Pour l'heure je ne vois que champs désastreux d'épaves, résidus incompressibles, carcasses de navires et autres véhicules, ruines industrielles abandonnées, terres vierges et forêts dévastées.

Tiens même le râble de lapin ils l'ont rendu immangeable, après le poulet, la dinde et le délicieux porcelet.


vendredi 18 novembre 2022

H H H. Hedera helix. Les héros sont fatigués.

 Ce lierre courant, dit 50-50, liane européenne capable de gravir 50 mètres de haut peut s'accroître facilement de 50 centimètres par an. Ce monstre envahisseur que j'ai cru bon de laisser pousser sur un mur qui me sépare d'un chemin privé desservant deux maisons voisines s'avère aussi, avec son tronc arborescent et sa sève tardive, producteur de fleurs et de fruits qui rendent fous en cette saison, comme pour d'autres le chocolat, les frelons asiatiques, vous savez, ceux dont tout le monde parle, ceux qui depuis quelques années font chez nous leurs nids énormes en forme de grosse sphère attachée aux arbres les plus hauts, à 7 ou 8 mètres aussi bien.



Voilà donc que mon voisin le plus proche en hésite à sortir de chez lui par ce foutu chemin situé sous la floraison, autrement qu'enfermé vitres fermées dans sa petite et de temps à autre sa grosse auto.

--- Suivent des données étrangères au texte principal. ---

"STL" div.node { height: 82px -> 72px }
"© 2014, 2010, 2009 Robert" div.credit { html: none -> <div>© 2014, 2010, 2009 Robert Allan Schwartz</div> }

Je comprends ses craintes mais qu'y puis-je, le nid de ces bêtes traumatisantes, bouffeuses d'abeilles de surcroît,  n'est pas chez moi et où diable se niche-t-il ? car chez moi ils ne font que venir et passer, ces envahisseurs, se goinfrer de sucres qui seraient vénéneux pour nous, dit-on. Et le nid si nous le trouvions serait encore vide en cette saison . . . inutile de le détruire, ils vont bientôt en faire de nouveaux . . . quant à les attaquer pour les déloger de leur butin . . . 

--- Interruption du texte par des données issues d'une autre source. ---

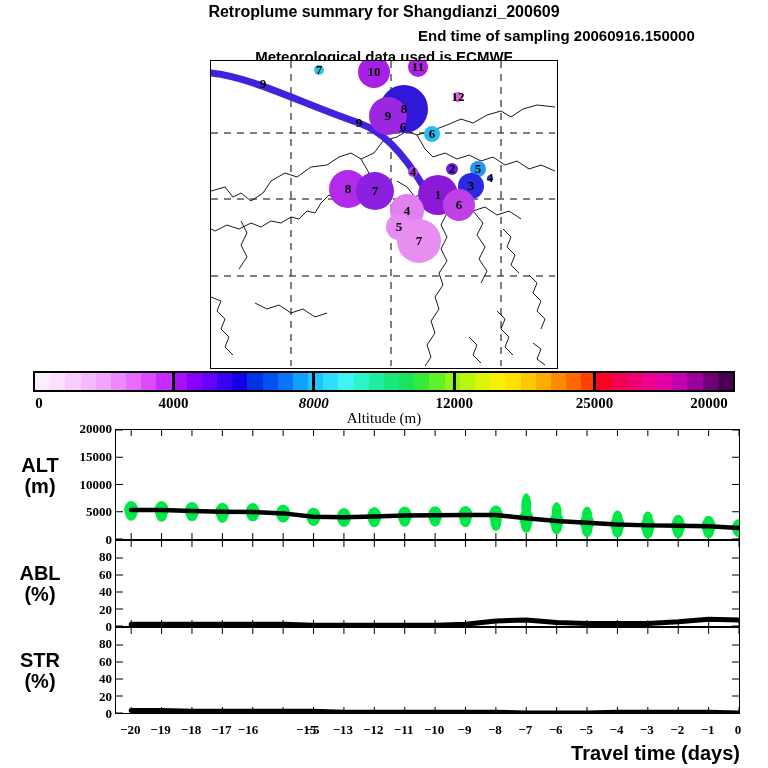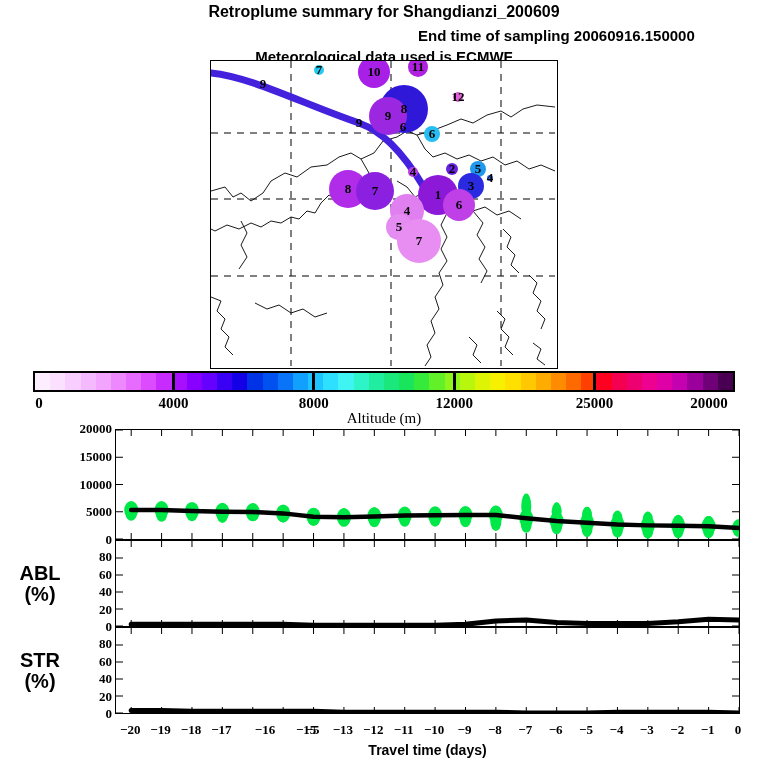"8000" div.cbtick { font-style: none -> italic }
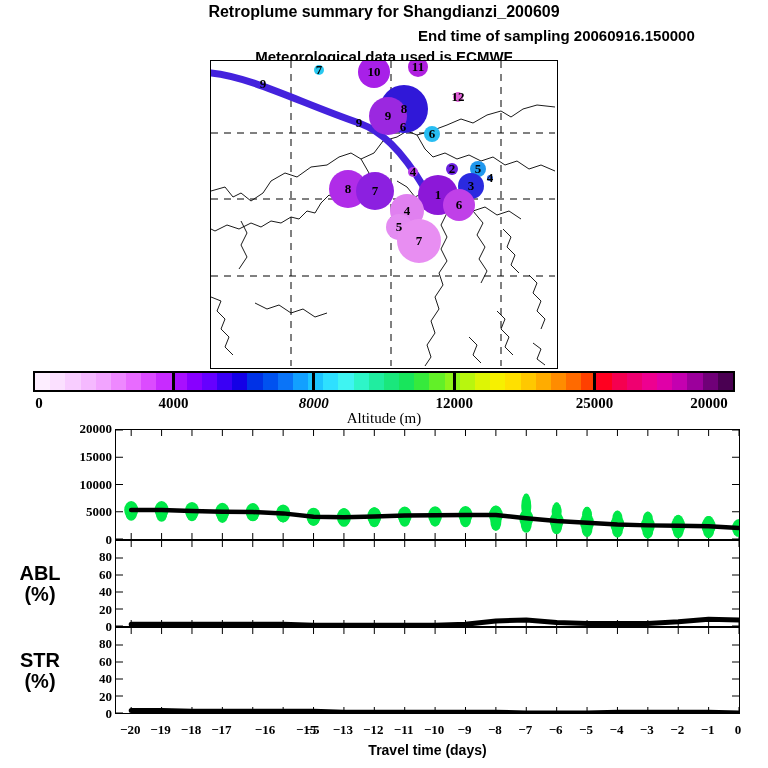"ALT" div.bigside { html: none -> <div> <div>ALT</div> <div>(m)</div> </div> }
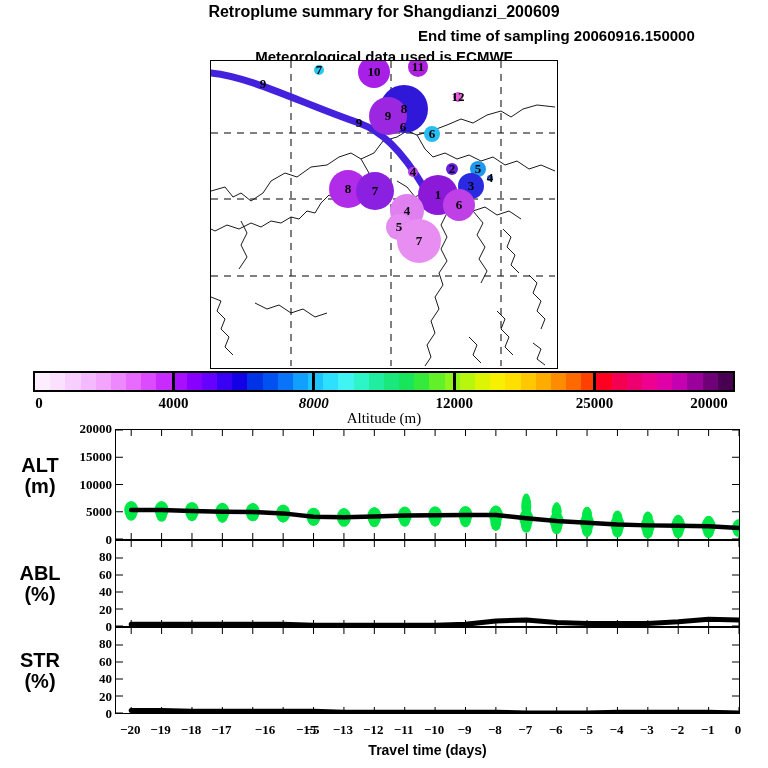"−16" div.xlab { left: 265px -> 248px }
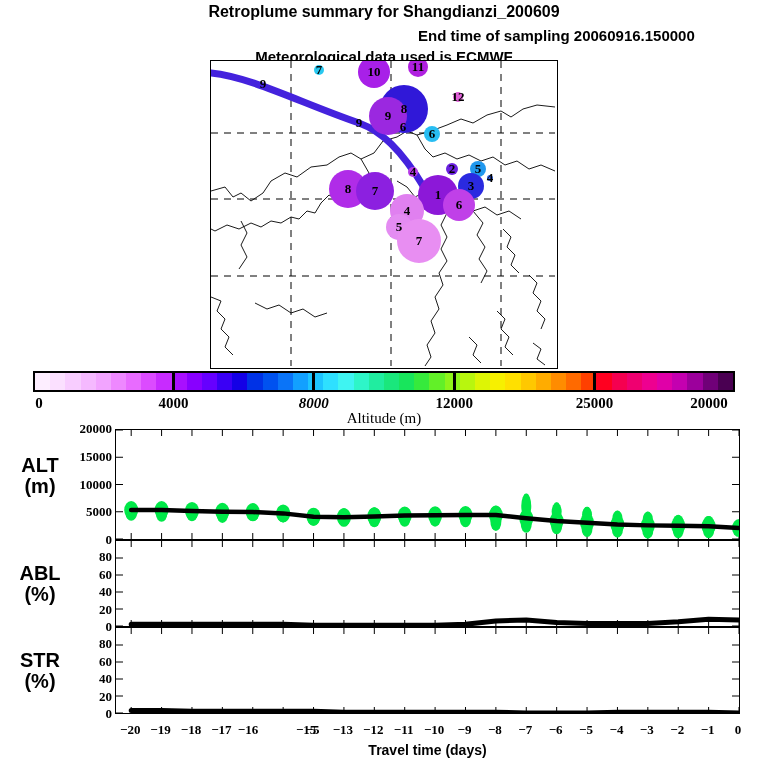"Travel time (days)" #xTitle { font-size: 14px -> 20px; text-align: center -> right }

. . . et d'ailleurs, vivre en zone rurale péri-urbaine n'exige aucun héroïsme, que je sache . . . sachant qu'on peut en mourir au bout de trois piqures . . . mais promis-juré, je vais cet hiver déraciner cette diable liane-arbre magnifique, bien à contre cœur. 

Vivement que passe la saison des frelons. 

jeudi 10 novembre 2022

Extraterrestre.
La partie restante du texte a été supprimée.